For economists, "moral hazard" is a technical term. (From Wikipedia: Moral hazard is the prospect that a party insulated from risk may behave differently from the way it would behave if it were fully exposed to the risk. Moral hazard arises because an individual or institution does not bear the full consequences of its actions, and therefore has a tendency to act less carefully than it otherwise would, leaving another party to bear some responsibility for the consequences of those actions.)

But there is another kind of moral hazard that must be defined more broadly, and on a higher level of responsibility. First, in terms of morality in the most universal sense -- i.e., doing the right thing; and hazard -- as in, placing ones soul in jeopardy by failing to do the right thing. In terms of this definition of moral hazard, our greatest problem is not that our financial system has been irretrievably destroyed (which it has), but that someone might somehow find some way to revive the rotting corpse, so something resembling the status quo could be restored and we could "get on with our lives" more or less as before. This would place the whole world in the greatest possible moral hazard.

The lesson to be learned is that the system has been rotten to the core for too many years, and by fixing it we will only be inviting even more disaster. There is no way we can ever get it back to some earlier, more innocent state, certainly not through putting some regulations and regulators in place and letting everything proceed as before. Which is what will certainly be attempted, especially if people like Rubin, Summers and Gaithner are in charge. Where billions of dollars are at stake, there is no way you're going to find regulators who can be trusted to actually regulate. Talk about moral hazard! They'll go through the motions for a year or so and it will then be back to the races.

Face it. The only way to proceed is through full nationalization of every failing institution and, ultimately, some type of socialism, which can be a very good thing indeed, if it's designed by people who know what they are doing and have a commitment to basic human rights and values, including democracy. There is no real alternative that would not involve the sort of moral hazard that would rot the soul and put us all right back to where we are right now: on the road to nowhere.

Let the system fail. Let the mighty fall!

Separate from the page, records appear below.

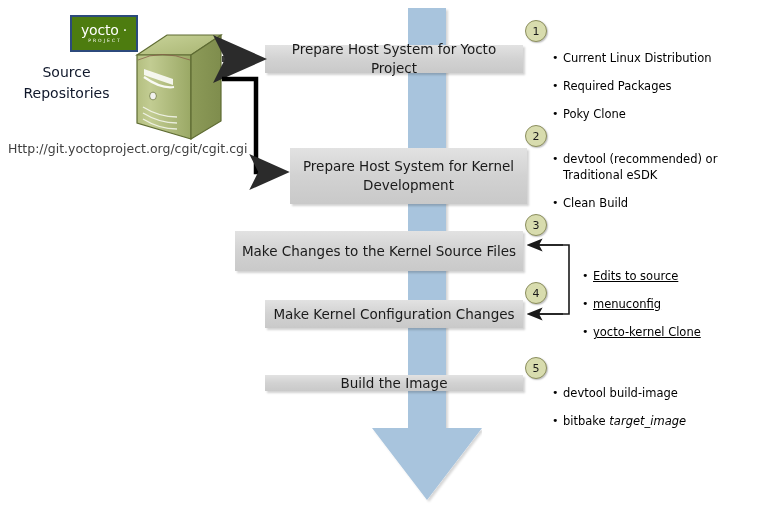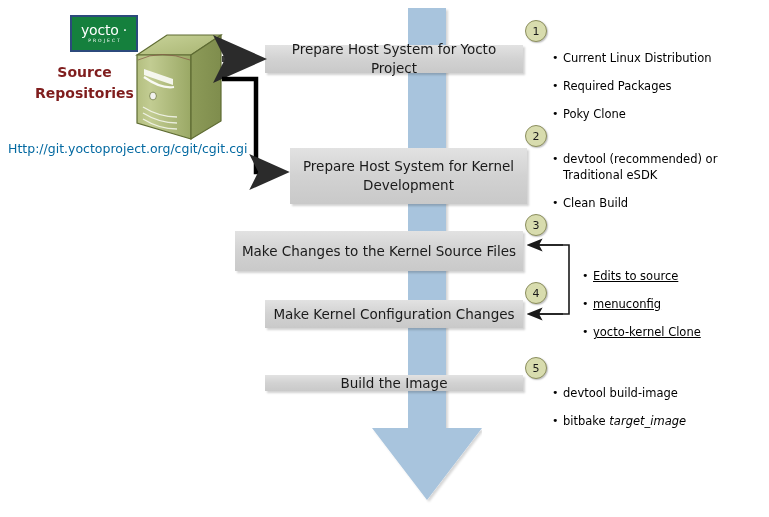--- a/index.html
+++ b/index.html
@@ -25,7 +25,7 @@
     top: 15px;
     width: 68px;
     height: 37px;
-    background: #15803d;
+    background: #4d7c0f;
     border: 2px solid #2c4a7c;
     box-sizing: border-box;
     display: flex;

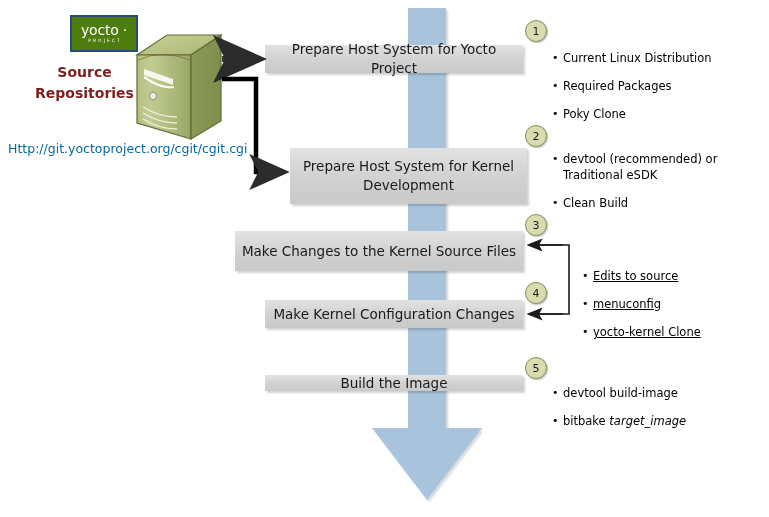--- a/index.html
+++ b/index.html
@@ -51,14 +51,14 @@
   
   #source-label {
     position: absolute;
-    left: 22px;
+    left: 4px;
     top: 62px;
     width: 125px;
     text-align: center;
-    font-weight: bold;
+    font-weight: normal;
     font-size: 14px;
     line-height: 21px;
-    color: #7f1d1d;
+    color: #0f172a;
   }
 
   

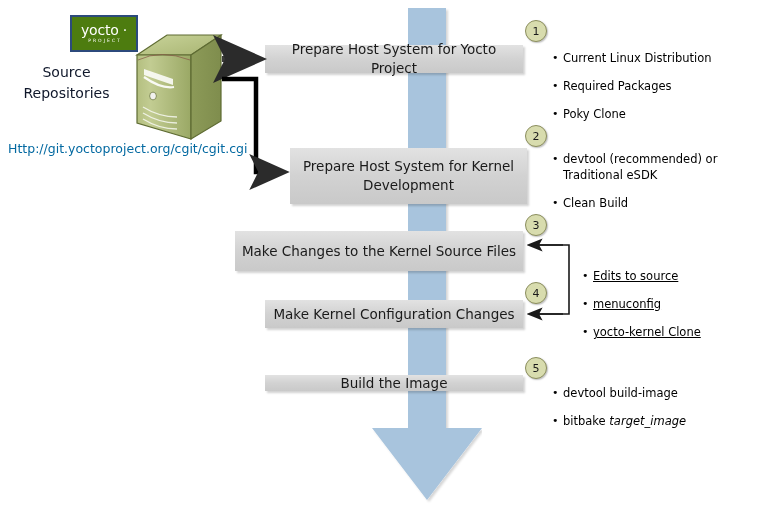--- a/index.html
+++ b/index.html
@@ -67,7 +67,7 @@
     left: 8px;
     top: 141px;
     font-size: 12.5px;
-    color: #0369a1;
+    color: #404040;
     white-space: nowrap;
   }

And build a decent, truly democratic, equable, society from the ashes. It's been done before. It can be done again. It must.

2 comments:

  1. Right! Example: by injecting money to the banks, people does not get more credit. Possible solution? Public banking that guarantees small credits to small entrepreneurs and families - in practical terms: nationalization of the banks.

    But there's no reason why we should stop at the banks, right?

    ReplyDelete
  2. Right. You got. Hi Maju. Thanks for posting here.